Department of Chemical Engineering, JNTUACEA, Ananthapuramu-515002, India.

Abstract

Herein, we report multi-element doped Type-II heterostructure assembly consists of N, S doped TiO2 and ZnO for electrochemical crystal violet dye degradation studies. Electrochemical measurements were performed on these synthesized N-S codoped TiO2/ZnO compositeheterostructured assemblies which are fabricated on Titanium (Ti) substrate. It was observed that a composite electrode (N, S-TiO2/ZnO@Ti) assembly has shown better efficiency metrics in comparison to all individual electrodes (bare Ti, TiO@Ti, ZnO@Ti) highlighting the importance of heterostructures. The findings of this article will help to design economic materials for complex dye molecule degradation studies as well as paves path towards better understanding of molecular mechanisms of dye degradation.

Keywords

Full Text

INTRODUCTION

Energy and environment are the two main important buzz words in today’s research world as both are prerequisites to economic and sustainable development of the country.

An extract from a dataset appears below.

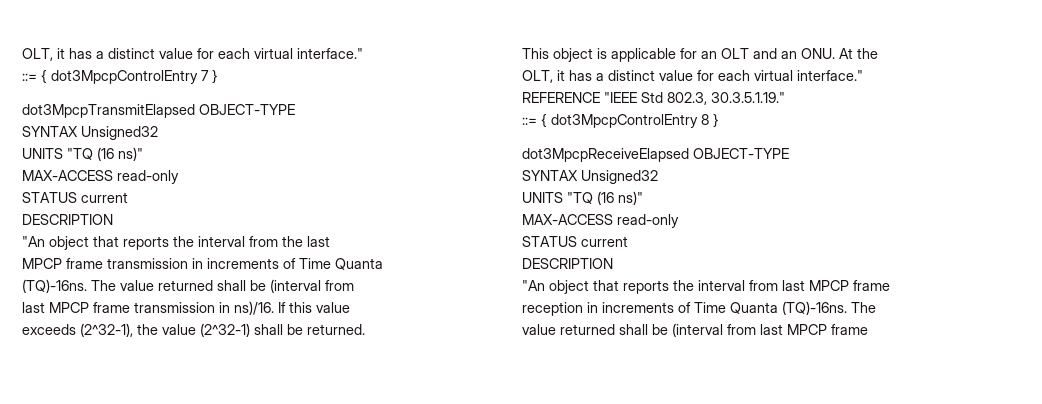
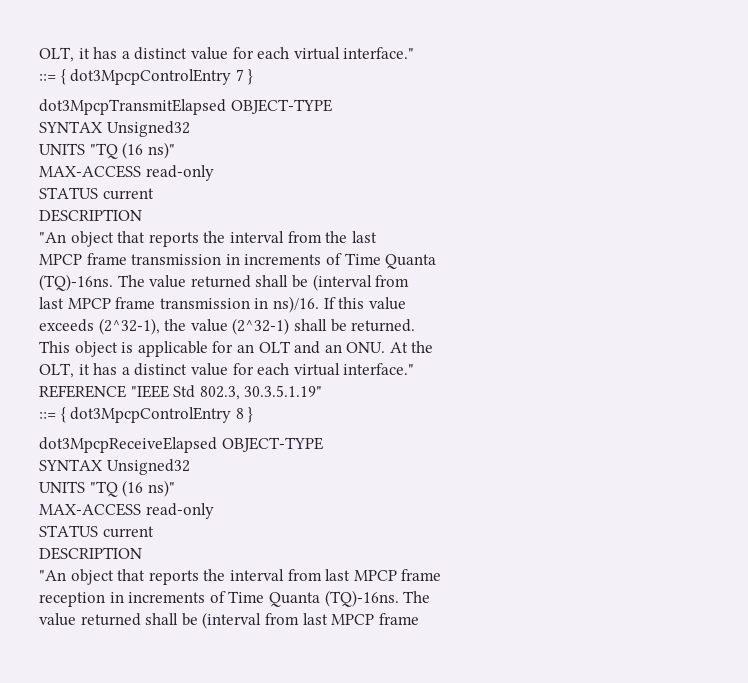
- REFERENCE "IEEE Std 802.3, 30.3.5.1.19."
+ REFERENCE "IEEE Std 802.3, 30.3.5.1.19"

In contemporary research, wastewater treatment has been given considerable importance due to the immense presence of dyes in various industry outlets creating not only a serious threat to human life but also effecting the global environment. These dyes containing water bodies not only create non-aesthetic pollution but also lead to dangerous by products via different reactions schemes such as oxidation, hydrolysis etc. [1, 2]. Further, some of these dyes are carcinogenic in nature and can cause serious damage to human life [3]. Therefore, it is essential to treat or remove the dyes from wastewater streams to minimize the impact of dyes in polluting the environment [4]. Numerous wastewater treatment methods such as conventional physical, chemical, and biological technologies are widely employed till date [5, 6]. However, they are not only consistent in terms of purity of separation but also expensive. In recent years, electrochemical oxidation processes emerged as best alternative methods for the treatment of wastewater, due to its ease of operation, fast reaction rate and being environmental friendly [7-13]. Further, there are no byproducts formed during this treatment and hence there is no requirement of sludge disposal techniques.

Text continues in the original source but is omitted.